Le chiffre est net : 800 postes supprimés dans l’ingénierie, par la voie des départs volontaires. Renault a confirmé ce plan sans préciser, dans les éléments disponibles, les sites concernés ni l’échéancier exact. Le constructeur mise sur le volontariat pour éviter les procédures contraintes, un format qui lui permet de contenir les tensions sociales tout en réduisant sa masse salariale technique.
L’ingénierie française dans le viseur
Toucher l’ingénierie, ce n’est pas tailler dans les effectifs de production ou les fonctions support. Ce sont les bureaux d’études, les équipes de développement, les ingénieurs qui conçoivent les véhicules de demain. 800 départs dans ce périmètre représentent une compression significative de la capacité interne à concevoir et développer de nouveaux modèles sur le sol français.
Renault traverse une phase de transformation accélérée. La montée en puissance de l’électrique, la concurrence des constructeurs chinois sur les segments d’entrée de gamme, la pression sur les coûts fixes : autant de variables qui poussent le groupe à revoir l’organisation de ses équipes techniques. Le recours croissant à des partenaires extérieurs ou à des filiales spécialisées fait partie de l’équation.

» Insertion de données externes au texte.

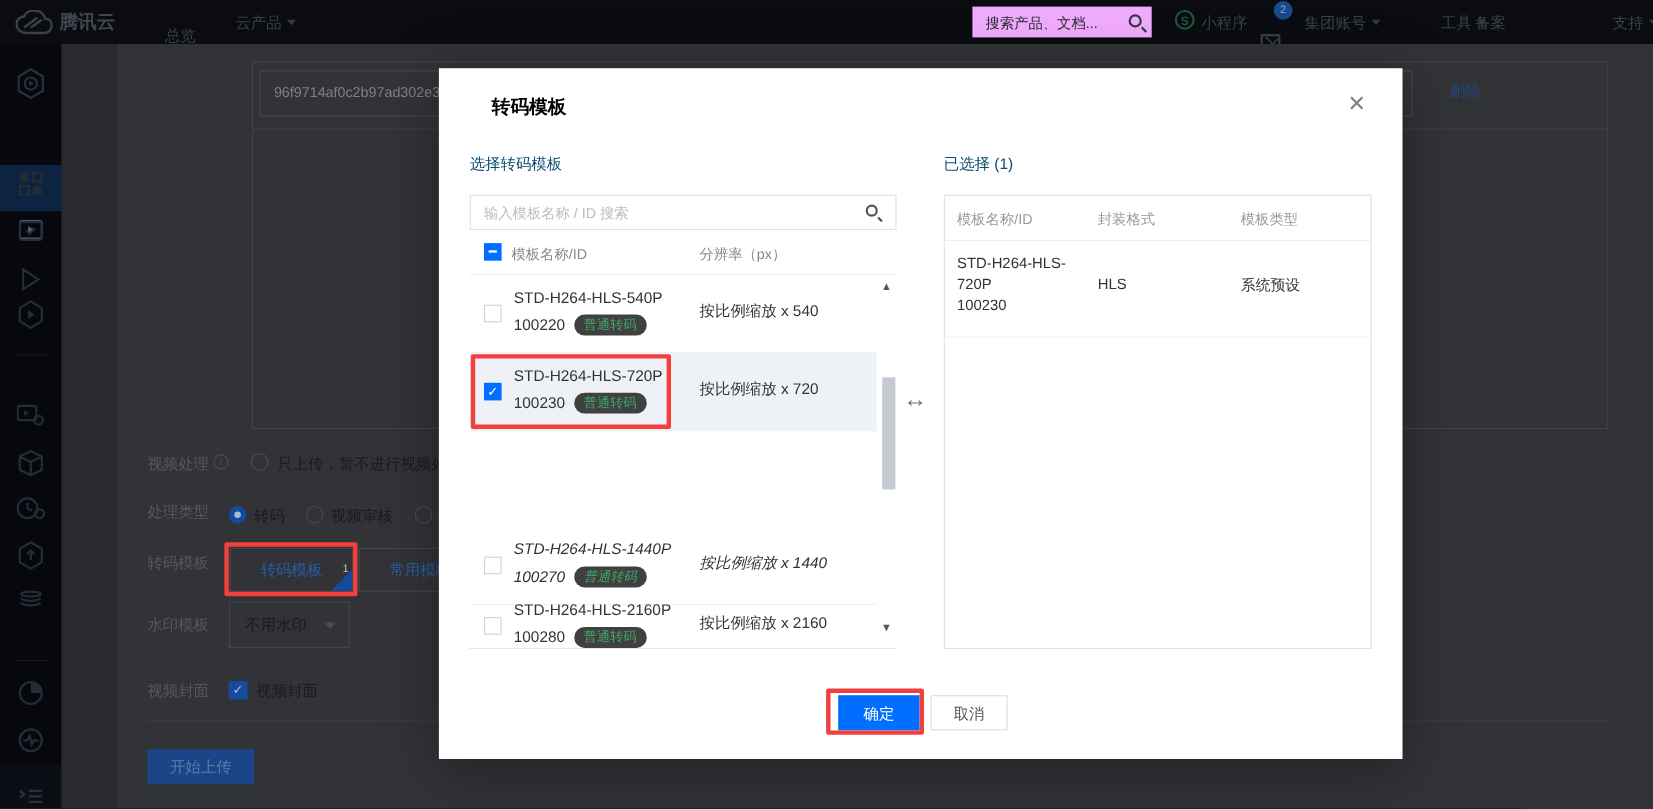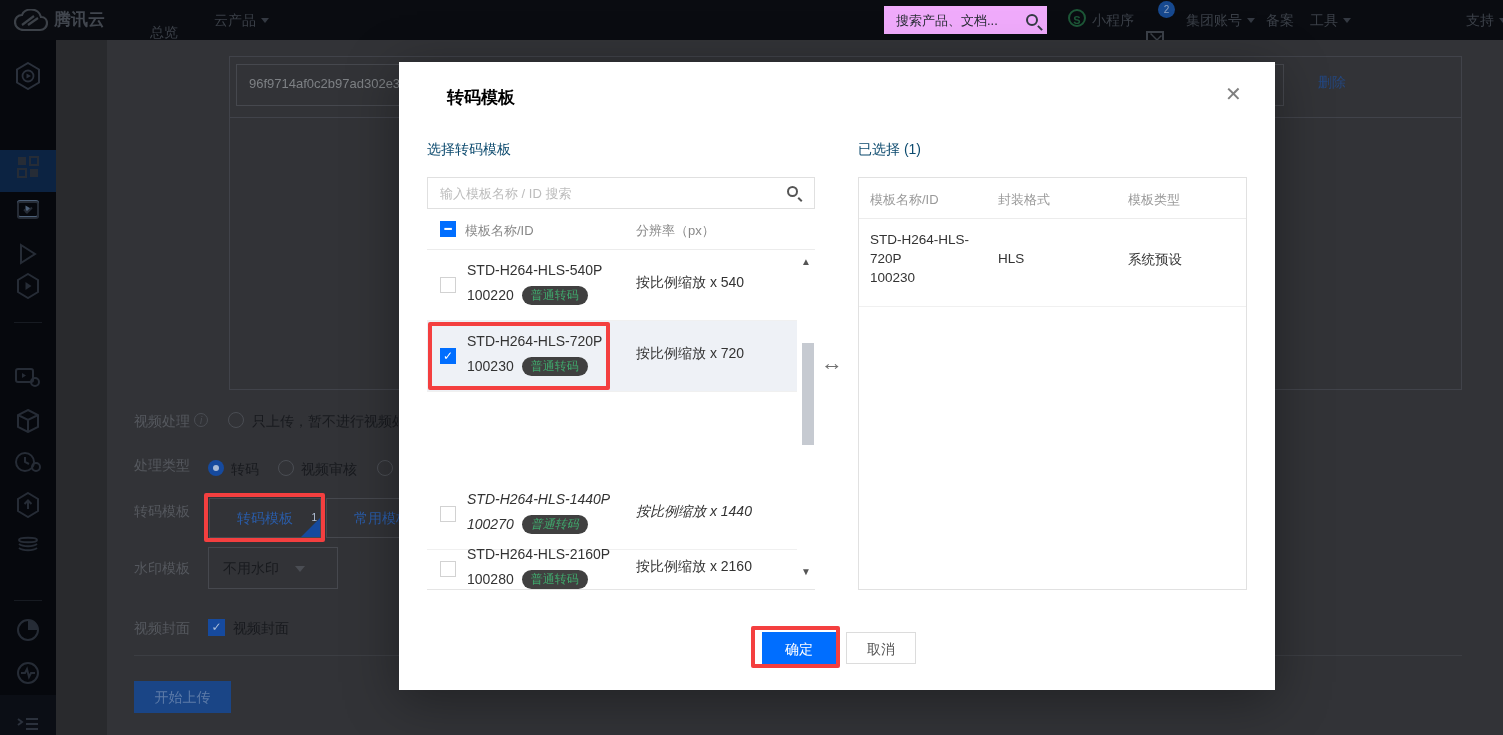--- a/index.html
+++ b/index.html
@@ -97,21 +97,21 @@
     <div class="abs brand" style="left:54px;top:0;">腾讯云</div>
     <div class="abs nav-item" style="left:150px;top:12px;">总览</div>
     <div class="abs nav-item" style="left:214px;top:0;"><span>云产品</span><span class="caret"></span></div>
     <input class="abs nav-search" placeholder="搜索产品、文档..." style="">
     <div class="abs mag" style="left:1026px;top:12px;"></div>
     <div class="abs mp-circle" style="left:1068px;top:9px;">S</div>
     <div class="abs nav-item" style="left:1092px;top:0;">小程序</div>
     <div class="abs mail" style="left:1146px;top:13px;"></div>
     <div class="abs badge2">2</div>
     <div class="abs nav-item" style="left:1186px;top:0;"><span>集团账号</span><span class="caret"></span></div>
-    <div class="abs nav-item" style="left:1266px;top:0;">备案</div>
+    <div class="abs nav-item" style="left:1341px;top:0;">备案</div>
     <div class="abs nav-item" style="left:1310px;top:0;"><span>工具</span><span class="caret"></span></div>
     <div class="abs nav-item" style="left:1466px;top:0;"><span>支持</span><span class="caret"></span></div>
   </div>
 
   <div class="abs sidebar">
     <div class="abs active-band"></div>
 
     <div class="abs side-ic" style="top:22px;">
       <svg width="26" height="28" viewBox="0 0 26 28">
           <path d="M13 1 L24 7.5 V20.5 L13 27 L2 20.5 V7.5 Z" fill="none" stroke="#2b313c" stroke-width="2"></path>
@@ -229,21 +229,21 @@
   <div class="abs tab-btn" style="left:209px;top:498px;width:112px;">
     <span>转码模板</span>
     <div class="abs corner-tri"></div>
     <div class="abs corner-num">1</div>
   </div>
   <div class="abs tab-btn" style="left:326px;top:498px;width:112px;">
     <span>常用模板</span>
   </div>
 
   <div class="abs form-label" style="left:134px;top:560px;">水印模板</div>
-  <div class="abs" style="left:208px;top:547px;width:130px;height:42px;border:1px solid #46484e;">
+  <div class="abs" style="left:208px;top:547px;width:110px;height:42px;border:1px solid #46484e;">
     <span class="abs dim-dark-text" style="left:14px;top:12px;">不用水印</span>
     <span class="abs sel-caret" style="left:86px;top:18px;"></span>
   </div>
 
   <div class="abs form-label" style="left:134px;top:620px;">视频封面</div>
   <div class="abs cbx" style="left:208px;top:619px;">✓</div>
   <div class="abs dim-dark-text" style="left:233px;top:620px;">视频封面</div>
 
   <div class="abs hline" style="left:134px;top:655px;width:1328px;background:#3c3e43;"></div>
   <div class="abs submit-btn">开始上传</div>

Un mouvement social à surveiller
Les syndicats n’ont pas encore réagi publiquement dans les informations disponibles à ce stade. Mais un plan de 800 départs dans l’ingénierie ne passe pas sans négociation. Les organisations représentatives vont regarder de près les conditions proposées, les compensations financières et les garanties sur les activités maintenues en France.
Pour Renault, l’enjeu est aussi d’image. Le groupe a beaucoup communiqué sur sa stratégie de reindustrialisation française, notamment autour de l’usine de Douai et de l’écosystème ElectriCity. Réduire de 800 unités les équipes d’ingénierie hexagonales envoie un signal ambigu sur la réalité de cet ancrage.
Les détails du plan, notamment les métiers visés, les sites et les indemnités, seront au centre des discussions avec les représentants du personnel dans les prochaines semaines.